Mary Flagler Cary Hall

Jennifer Higdon
Splendid Wood, 2006

Éric Champagne
Onde de choc, 2020, rev 2022*
* US premiere

Jordan Nobles
Still Life, 2006, rev 2011*
* NY premiere

Balinese Ceremonial Music
I. Pemoengkah, 1934/arr. 2022*
arr. Fabrice Marandola
* US premiere

Steve Reich
6 Marimbas, 1986

Sixtrum Percussion

Fabrice Marandola
Kristie Ibrahim
Philip Hornsey
Joao Catalao
Stuart Jackson
Alexandre Lavoie

Concert duration: 1 hour

 

This concert is made possible with support from the Québec Government Office in New York.

Mary Flagler Cary Hall
DiMenna Center for Classical Music
450 W 37th Street
New York, NY 10018

Program Notes

Jennifer Higdon
Splendid Wood (2006)

Splendid Wood is a joyful celebration of the sound of wood, one of nature’s most basic materials, which is sublimated in the manufacture of musical instruments. Wood provides the marimba’s unique sound, with a ‘round’ attack followed by a blossoming resonance. This work reflects the ever-changing structures found inside wood, where each part is connected to the others and contributes to the beauty of the whole. It’s a celebration of the beauty of the marimba.

Éric Champagne
Onde de choc (2020, rev. 2022)

The title Onde de choc is not to be taken in its strictest definition, but rather as an allegory for the rhythmic obsession that runs through the work and defines the overall energy that emanates from it. Harmonically, the piece unfolds around two ideas that are at once contradictory and complementary. Each instrument evolves in a consonant, quasi-tonal mode or tone. Paradoxically, the ensemble writing generates sound masses—essentially clusters—that move across the entire register of the instruments. It is the accumulation of these individual features that creates this sound mass (in the tradition of what Ligeti described as a cloud), resulting in a complex, composite harmonic and contrapuntal universe. This harmonic idea is joined by a rhythmic constancy: the pulse is omnipresent, hammered obsessively virtually throughout the piece, and the subdivision into eighth notes and sixteenth notes is also ubiquitous. Through this stream of stubborn rhythms and acidic harmonies, two small, contrasting episodes are inserted—the first more airy in texture, notably exploiting ballet sonorities (replacing traditional baguettes), and the second relying on tremolos to reveal a more diaphanous harmony.

Jordan Nobles
Still Life (2006, rev. 2011)

Originally composed for large choir in 2006, this new version for marimba ensemble was performed for the first time in late 2011. Inspired by the desire to capture a brief moment and stretch it over time—a snapshot of life that will never fade or fade away—Still Life has no clearly discernible rhythm or melody. It’s a monolithic structure, like a cloud, a sunrise, or a tide. But on closer inspection, within the stillness there is always movement.

Balinese Ceremonial Music
I. Pemoengkah (1934, arr. Fabrice Marandola, 2022)

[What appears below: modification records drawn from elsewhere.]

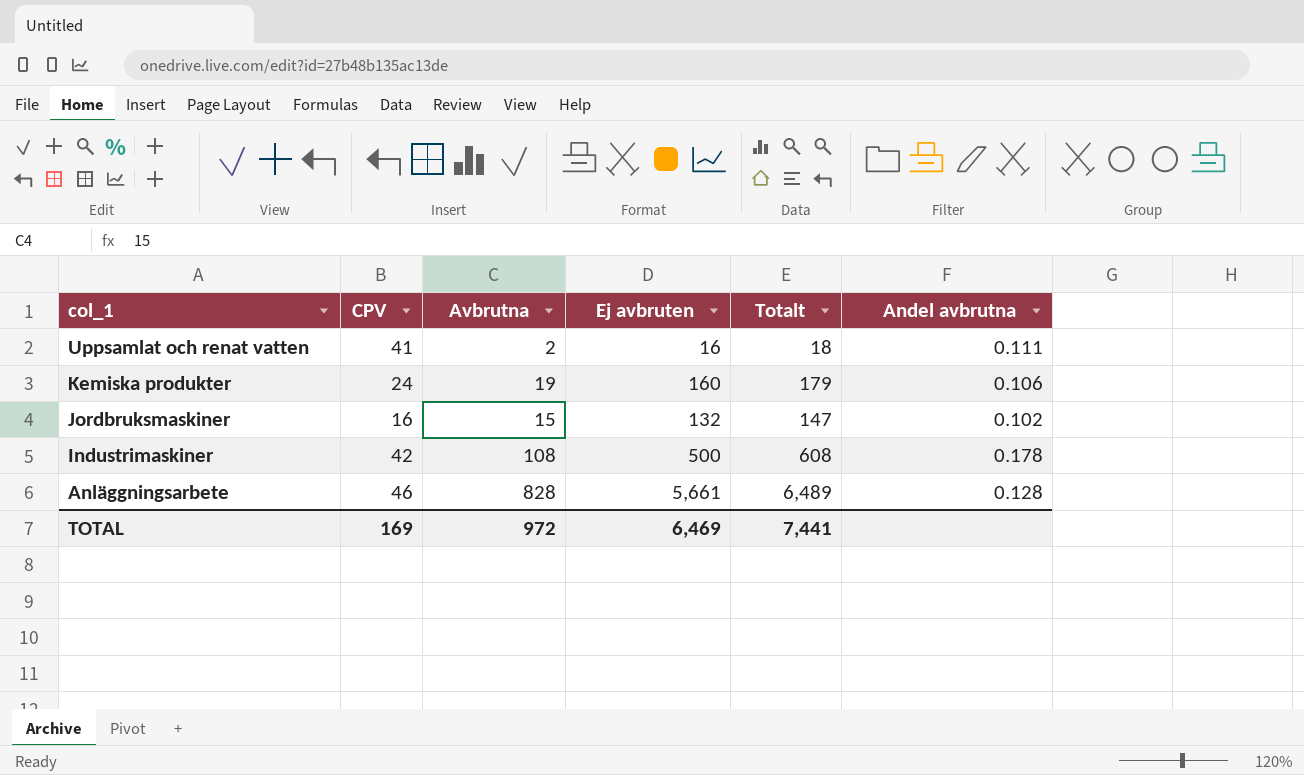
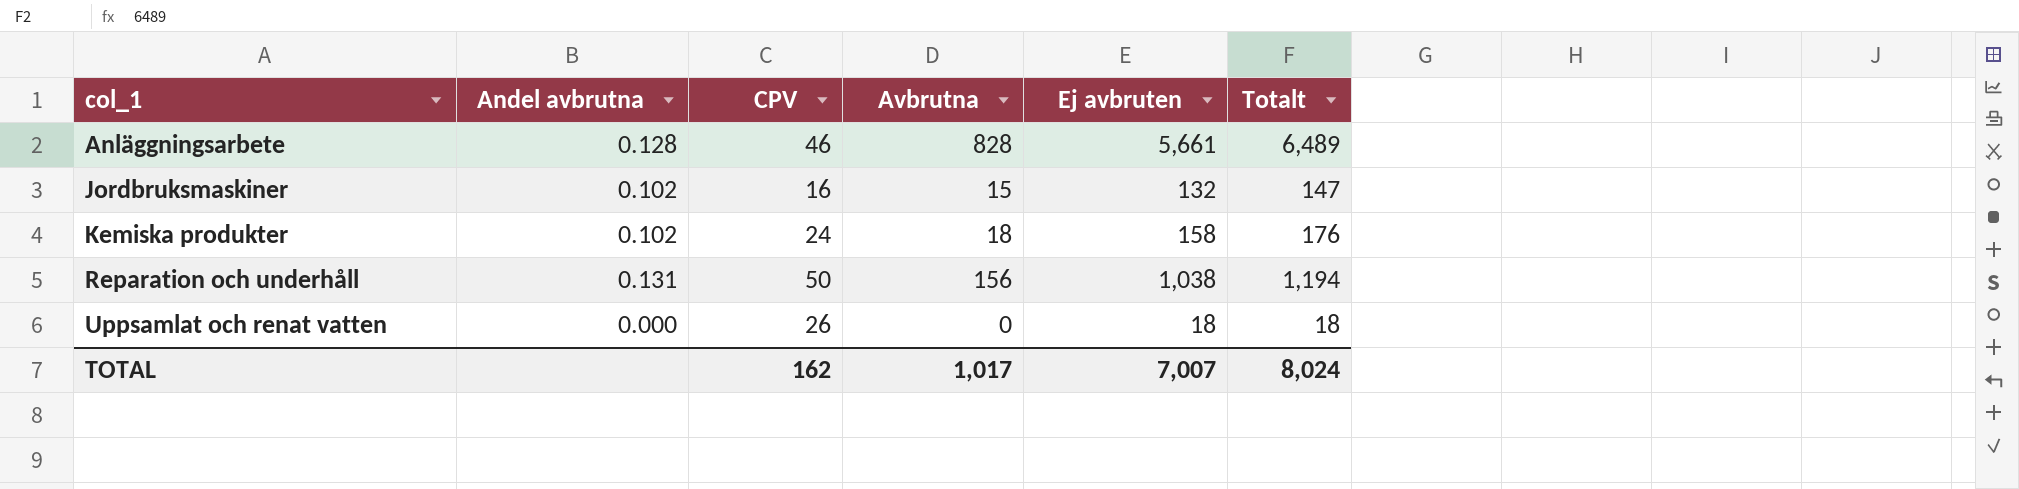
row order: col_1 descending -> col_1 ascending
column Andel avbrutna | position: 6 -> 2
row Industrimaskiner: 42 | 108 | 500 | 608 | 0.178 -> none
Kemiska produkter | Andel avbrutna: 0.106 -> 0.102
Kemiska produkter | Avbrutna: 19 -> 18
Kemiska produkter | Ej avbruten: 160 -> 158
Kemiska produkter | Totalt: 179 -> 176
row Reparation och underhåll: none -> 0.131 | 50 | 156 | 1,038 | 1,194
Uppsamlat och renat vatten | Andel avbrutna: 0.111 -> 0.000
Uppsamlat och renat vatten | CPV: 41 -> 26
Uppsamlat och renat vatten | Avbrutna: 2 -> 0
Uppsamlat och renat vatten | Ej avbruten: 16 -> 18
TOTAL | CPV: 169 -> 162
TOTAL | Avbrutna: 972 -> 1,017
TOTAL | Ej avbruten: 6,469 -> 7,007
TOTAL | Totalt: 7,441 -> 8,024

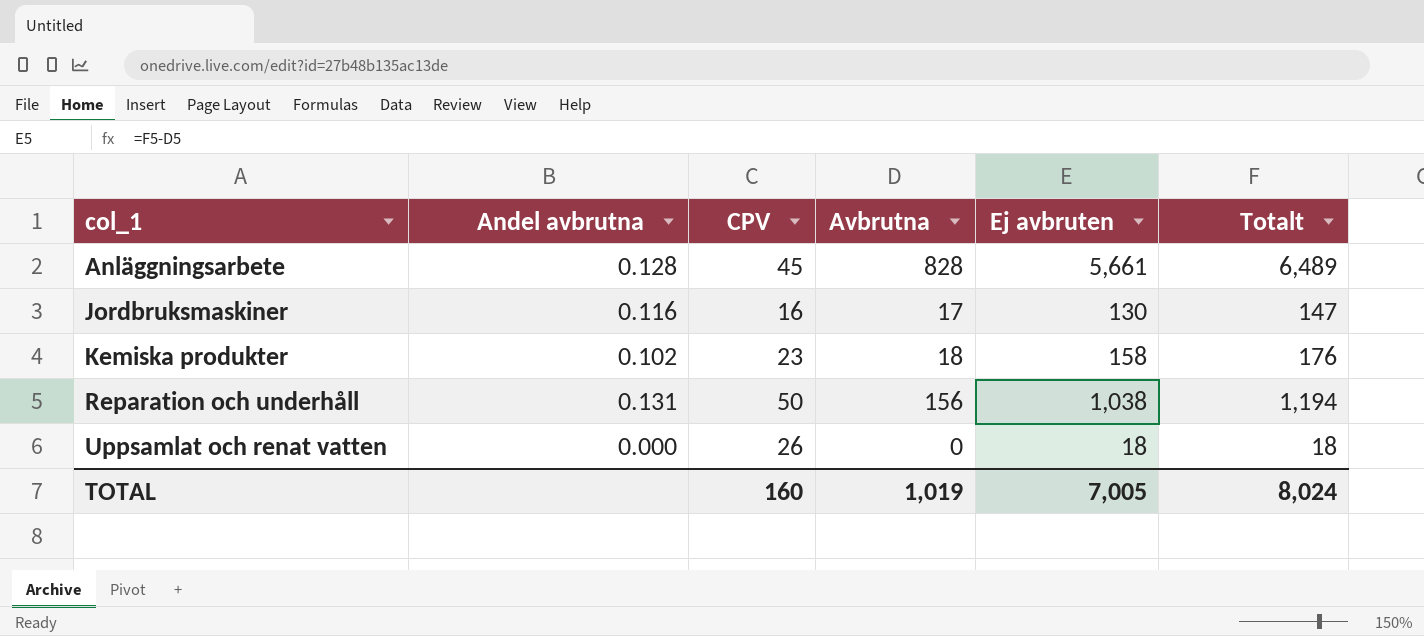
Anläggningsarbete | CPV: 46 -> 45
Jordbruksmaskiner | Andel avbrutna: 0.102 -> 0.116
Jordbruksmaskiner | Avbrutna: 15 -> 17
Jordbruksmaskiner | Ej avbruten: 132 -> 130
Kemiska produkter | CPV: 24 -> 23
TOTAL | CPV: 162 -> 160
TOTAL | Avbrutna: 1,017 -> 1,019
TOTAL | Ej avbruten: 7,007 -> 7,005

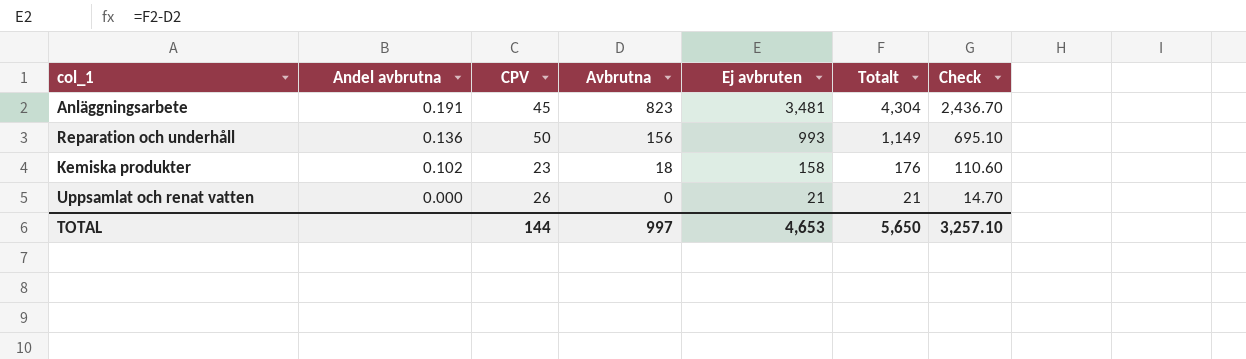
row order: col_1 ascending -> Andel avbrutna descending
column Check | formula: none -> [Ej avbruten] * 0.7
row Jordbruksmaskiner: 0.116 | 16 | 17 | 130 | 147 -> none
Anläggningsarbete | Andel avbrutna: 0.128 -> 0.191
Anläggningsarbete | Avbrutna: 828 -> 823
Anläggningsarbete | Ej avbruten: 5,661 -> 3,481
Anläggningsarbete | Totalt: 6,489 -> 4,304
Reparation och underhåll | Andel avbrutna: 0.131 -> 0.136
Reparation och underhåll | Ej avbruten: 1,038 -> 993
Reparation och underhåll | Totalt: 1,194 -> 1,149
Uppsamlat och renat vatten | Ej avbruten: 18 -> 21
Uppsamlat och renat vatten | Totalt: 18 -> 21
TOTAL | CPV: 160 -> 144
TOTAL | Avbrutna: 1,019 -> 997
TOTAL | Ej avbruten: 7,005 -> 4,653
TOTAL | Totalt: 8,024 -> 5,650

Balinese Ceremonial Music is a transcription of a work originally conceived for two pianos resulting from the work of Canadian composer and ethno-musicologist Colin McPhee. McPhee was one of the first to study Balinese music in detail and draw inspiration from it . . . and who here transposed to the piano original Balinese music heard in Balinese shadow theater and funeral ceremonies. The musical principles here are based on the repetition of short melodic cells and the interweaving of parts.

Steve Reich
Six Marimbas (1986)

Six Marimbas is a transcription for marimbas of the piece Six Pianos created in 1973. The idea for this transcription came from my friend, percussionist James Preiss, a member of my ensemble since 1971, who advised me in particular on the choice and handling of the mallets used in this score. The piece begins with three marimbas playing the same eight-beat rhythmic motif, but with different notes for each marimba. Then, a fourth marimba gradually begins to reproduce the same rhythmic motif, shifting certain notes until it is reconstructed in a manner that is out of sync with the initial motif. As the four marimbas play in canon, the other two double certain rhythmic motifs. By gradually increasing their nuance, they emphasize these motifs. Then, by lowering the volume, they slowly return to the contrapuntal fabric, in which the listener can continue to hear them. This process of rhythmic and dynamic construction is continued throughout the three parts of the piece, which are themselves marked by changes of mode: the first in D-flat major, the second in E-flat Dorian, and the third in B-flat minor.